**What you need to do**
Which lines run from the one with "Koło zębate pośrednie" through the end of the data? Retype them exactly, without pictures.

**Supplied records**
——————
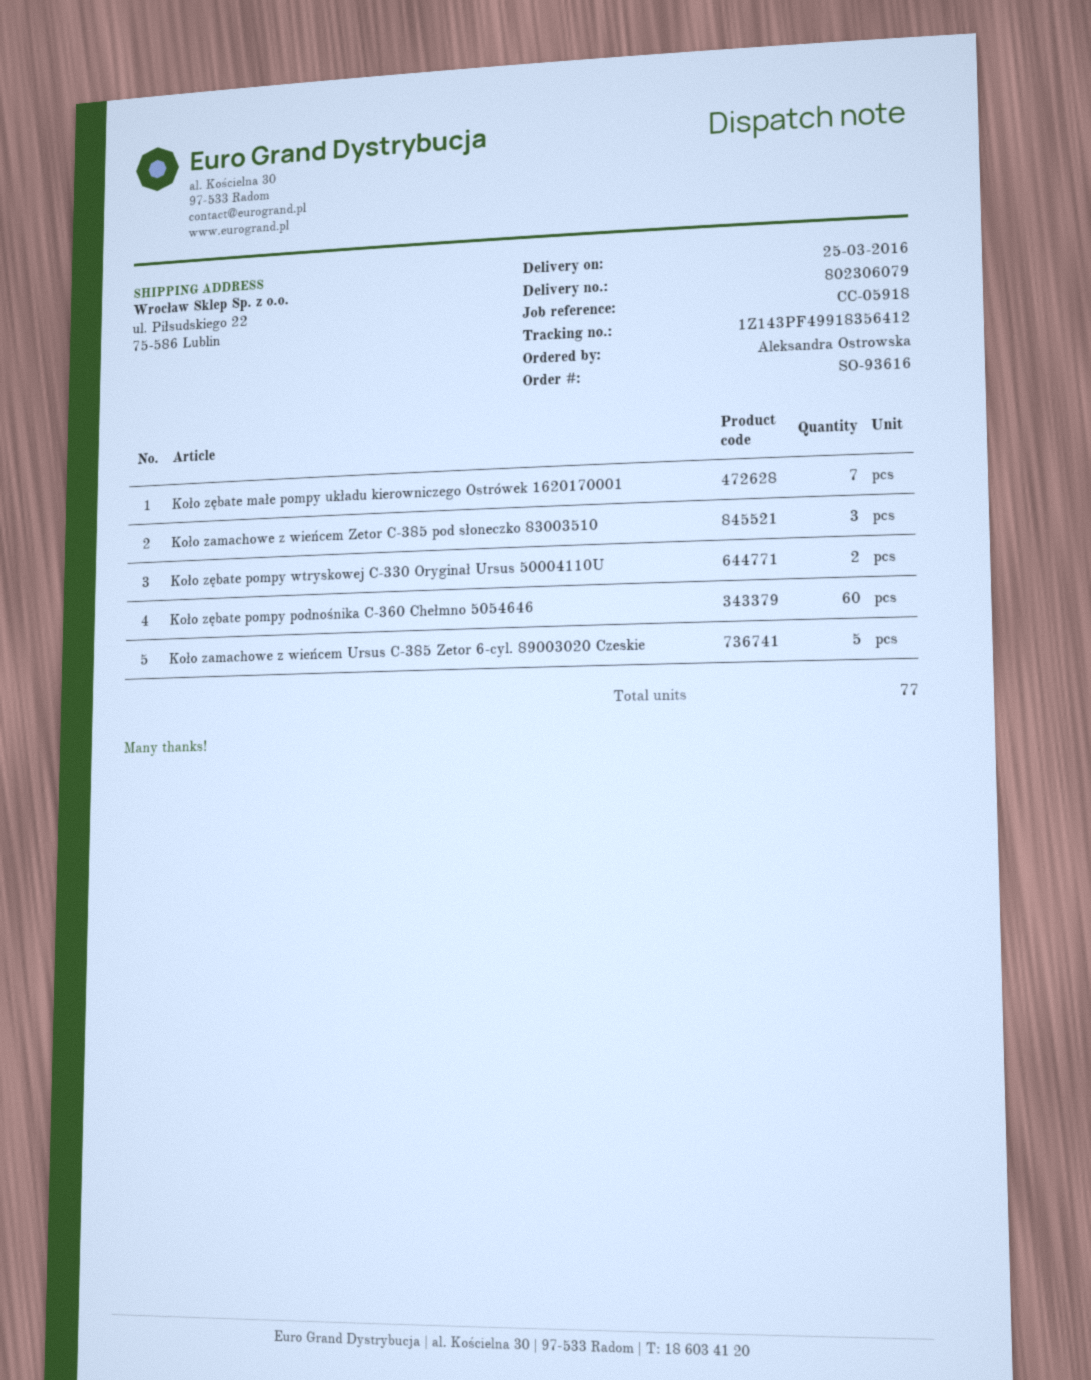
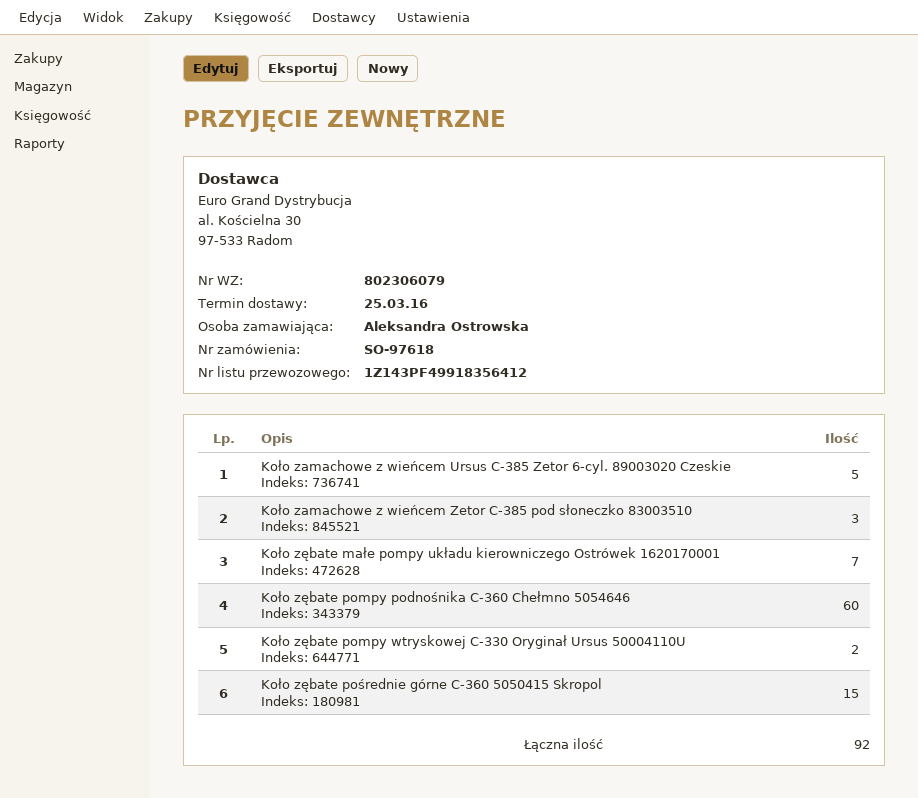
order number: SO-93616 -> SO-97618
Koło zębate pośrednie górne C-360 5050415 Skropol: none -> 15
total quantity: 77 -> 92

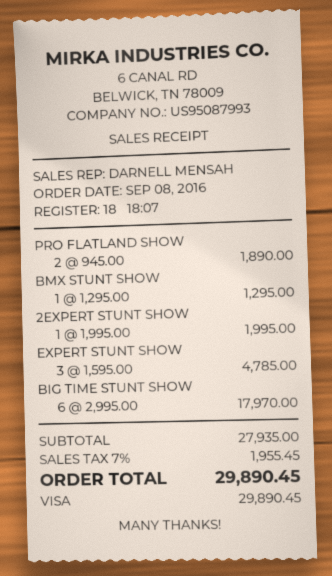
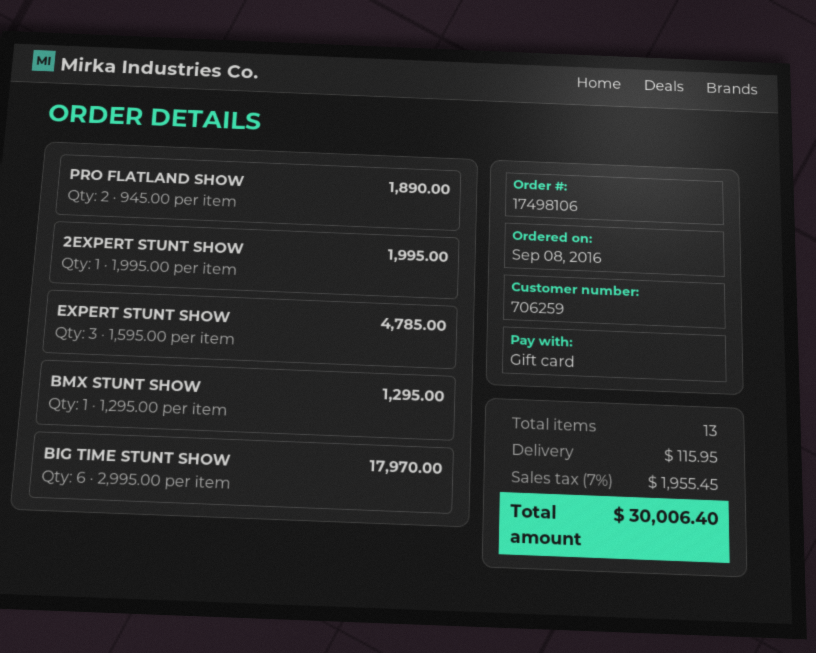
payment method: Visa -> gift card
shipping: none -> 115.95
total: 29890.45 -> 30006.40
——————
**Solution**
Koło zębate pośrednie górne C-360 5050415 Skropol: none -> 15
total quantity: 77 -> 92

payment method: Visa -> gift card
shipping: none -> 115.95
total: 29890.45 -> 30006.40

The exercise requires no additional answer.